В следующий миг его пальцы стягивали с носа очки.
Он придвинулся совсем близко.
Я чувствовала на губах его осторожное дыхание.
Я заставила себя смотреть прямо на него и видела, как его лицо увеличилось до таких размеров, что перестала различать очертания.
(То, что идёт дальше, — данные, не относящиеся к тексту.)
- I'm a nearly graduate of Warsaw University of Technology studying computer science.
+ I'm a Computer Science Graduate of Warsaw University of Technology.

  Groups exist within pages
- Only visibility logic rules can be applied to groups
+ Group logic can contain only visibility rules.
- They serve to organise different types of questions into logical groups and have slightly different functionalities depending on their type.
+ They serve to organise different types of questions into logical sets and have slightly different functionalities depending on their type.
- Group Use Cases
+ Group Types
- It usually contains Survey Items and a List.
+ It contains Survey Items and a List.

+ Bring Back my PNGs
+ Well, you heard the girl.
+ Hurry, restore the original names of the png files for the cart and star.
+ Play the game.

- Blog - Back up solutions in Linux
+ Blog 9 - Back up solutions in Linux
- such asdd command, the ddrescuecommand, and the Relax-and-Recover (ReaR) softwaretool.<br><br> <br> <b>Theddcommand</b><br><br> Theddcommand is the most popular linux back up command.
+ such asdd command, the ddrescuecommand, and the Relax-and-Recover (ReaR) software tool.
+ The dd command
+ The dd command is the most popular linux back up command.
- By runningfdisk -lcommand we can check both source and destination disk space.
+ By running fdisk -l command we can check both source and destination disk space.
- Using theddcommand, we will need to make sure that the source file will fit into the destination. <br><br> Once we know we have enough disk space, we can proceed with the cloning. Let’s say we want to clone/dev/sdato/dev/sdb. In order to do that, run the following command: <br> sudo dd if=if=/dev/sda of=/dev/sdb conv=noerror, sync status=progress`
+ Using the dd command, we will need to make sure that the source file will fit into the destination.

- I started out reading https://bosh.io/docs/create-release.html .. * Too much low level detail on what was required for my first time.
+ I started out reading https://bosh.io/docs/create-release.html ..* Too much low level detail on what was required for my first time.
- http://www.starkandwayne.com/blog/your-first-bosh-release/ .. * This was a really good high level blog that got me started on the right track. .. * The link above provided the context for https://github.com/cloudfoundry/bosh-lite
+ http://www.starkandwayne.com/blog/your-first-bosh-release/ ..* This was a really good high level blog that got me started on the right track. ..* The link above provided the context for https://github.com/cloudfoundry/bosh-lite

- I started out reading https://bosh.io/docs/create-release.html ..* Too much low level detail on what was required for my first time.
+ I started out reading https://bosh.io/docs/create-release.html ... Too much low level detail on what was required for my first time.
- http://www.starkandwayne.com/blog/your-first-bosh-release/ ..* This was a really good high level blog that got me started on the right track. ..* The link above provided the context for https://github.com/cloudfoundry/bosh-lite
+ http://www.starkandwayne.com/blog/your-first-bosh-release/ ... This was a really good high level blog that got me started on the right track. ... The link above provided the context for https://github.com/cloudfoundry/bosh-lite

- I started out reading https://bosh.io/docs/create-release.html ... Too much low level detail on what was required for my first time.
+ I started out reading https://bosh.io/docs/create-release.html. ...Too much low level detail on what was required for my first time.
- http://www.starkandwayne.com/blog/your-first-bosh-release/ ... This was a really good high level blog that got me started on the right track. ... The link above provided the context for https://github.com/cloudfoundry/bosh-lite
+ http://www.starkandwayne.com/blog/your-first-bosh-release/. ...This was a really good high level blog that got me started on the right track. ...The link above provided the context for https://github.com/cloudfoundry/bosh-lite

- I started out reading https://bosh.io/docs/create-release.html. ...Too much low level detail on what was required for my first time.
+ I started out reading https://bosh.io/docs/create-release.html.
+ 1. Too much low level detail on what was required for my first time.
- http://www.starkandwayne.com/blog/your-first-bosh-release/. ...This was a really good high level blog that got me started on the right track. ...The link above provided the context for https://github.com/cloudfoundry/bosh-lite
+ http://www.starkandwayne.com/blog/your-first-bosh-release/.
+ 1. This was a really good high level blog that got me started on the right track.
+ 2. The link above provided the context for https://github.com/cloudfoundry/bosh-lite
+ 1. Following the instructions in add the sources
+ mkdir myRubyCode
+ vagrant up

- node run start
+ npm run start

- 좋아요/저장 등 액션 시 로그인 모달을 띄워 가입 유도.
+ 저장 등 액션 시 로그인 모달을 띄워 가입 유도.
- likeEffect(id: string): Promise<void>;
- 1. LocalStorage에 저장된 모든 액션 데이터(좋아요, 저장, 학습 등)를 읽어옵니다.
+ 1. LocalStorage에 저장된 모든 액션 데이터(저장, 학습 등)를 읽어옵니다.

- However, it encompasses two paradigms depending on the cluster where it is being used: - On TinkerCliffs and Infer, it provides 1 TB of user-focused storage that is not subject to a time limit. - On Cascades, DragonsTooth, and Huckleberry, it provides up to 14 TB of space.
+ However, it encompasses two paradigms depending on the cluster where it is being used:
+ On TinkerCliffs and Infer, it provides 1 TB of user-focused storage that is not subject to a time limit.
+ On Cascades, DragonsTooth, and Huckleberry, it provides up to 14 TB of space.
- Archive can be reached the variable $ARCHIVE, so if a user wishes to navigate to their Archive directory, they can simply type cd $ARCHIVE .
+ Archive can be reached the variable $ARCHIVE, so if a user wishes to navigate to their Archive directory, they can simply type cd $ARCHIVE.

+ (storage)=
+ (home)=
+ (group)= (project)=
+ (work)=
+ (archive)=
Мы поцеловались, и я вспыхнула всеми цветами мира, горящими ярче огня.
97
Падение сквозь темноту замедляется, и вот я уже дрейфую, будто покачиваясь на воде. Из-за самой черной на свете черноты мне невыносимо холодно. Не видно ни зги. Я не могу различить даже собственные руки, но время от времени все-таки что-то слышу и чувствую. Голоса где-то надо мной. На лбу что-то холодное – по виску бежит капля воды.
Внезапная вспышка света, и я вижу свою комнату в квартире бабушки и дедушки. Все слишком яркое, слишком контрастное.
Здесь мой отец – помогает мне сесть повыше в постели. Позади него слышится голос Уайпо, бормочущей на тайваньском.
Две таблетки на сухом языке. Я отпиваю воду из стакана.
Тело кажется невероятно тяжелым. Закрыть бы глаза. Хоть на секунду.
Я снова падаю, резко и стремительно, вращаясь в черноте.
Ветер усиливается и вжимается в мою кожу, пока я лечу. В какой-то момент темнота начинает рассеиваться. Черный превращается в грязноватый индиго. Индиго светлеет до фиолетового диоксидина, сменяясь кобальтовым синим, потом – лазурным, и наконец приобретает блеск свежей акварели. Просачивается капелька бледного розового – как прикосновение рассвета. Вихри белого растут, раскрываются, расширяются, словно при вдохе.
Я плыву по небу.
– Привет, Ли. – Это папа. Я поворачиваюсь, пытаясь понять, откуда доносится его голос, но его нигде не видно. – Как ты себя чувствуешь, малышка?
Он уже несколько лет не называл меня «малышкой».
– Нормально, – отвечаю я.
Воздух теплеет, и я слышу мягкий звон фортепиано. Он становится громче, и я наконец могу распознать музыку: «Pavane pour une infante défunte» Мориса Равеля [32].
– Помнишь эту мелодию? – шепчет папа.
– Равель. Одна из маминых любимых. – Она играла эту композицию, когда была в молчаливом, но добром настроении. «Павана для мертвой принцессы» – так переводится название. Мне всегда было интересно, кто эта мертвая принцесса?
Музыка заканчивается, и небо затихает. Что-то прорастает в пространстве у меня между ребер. Что-то одновременно полное, болезненное и грустное.
Я понимаю, что папа тоже это чувствует, когда тихо произносит:
– Помнишь, если кто-то делал что-то несуразное, она всегда произносила «О! Господи!», как будто это две отдельные фразы?
Я тихо смеюсь; чувства странные, но приятные.
– Ага. А помнишь, когда ты пытался шутить, она всегда качала головой: «Ты – смешной человек, но ты не смешной»?
Папа прыскает.
– Ага.
– Или помнишь, как ты подарил ей первую вафельницу на Рождество, она открыла коробку и впала в ступор…
– Ох, Ли, ты помнишь? Это ведь было сто лет назад, тебе тогда было года четыре.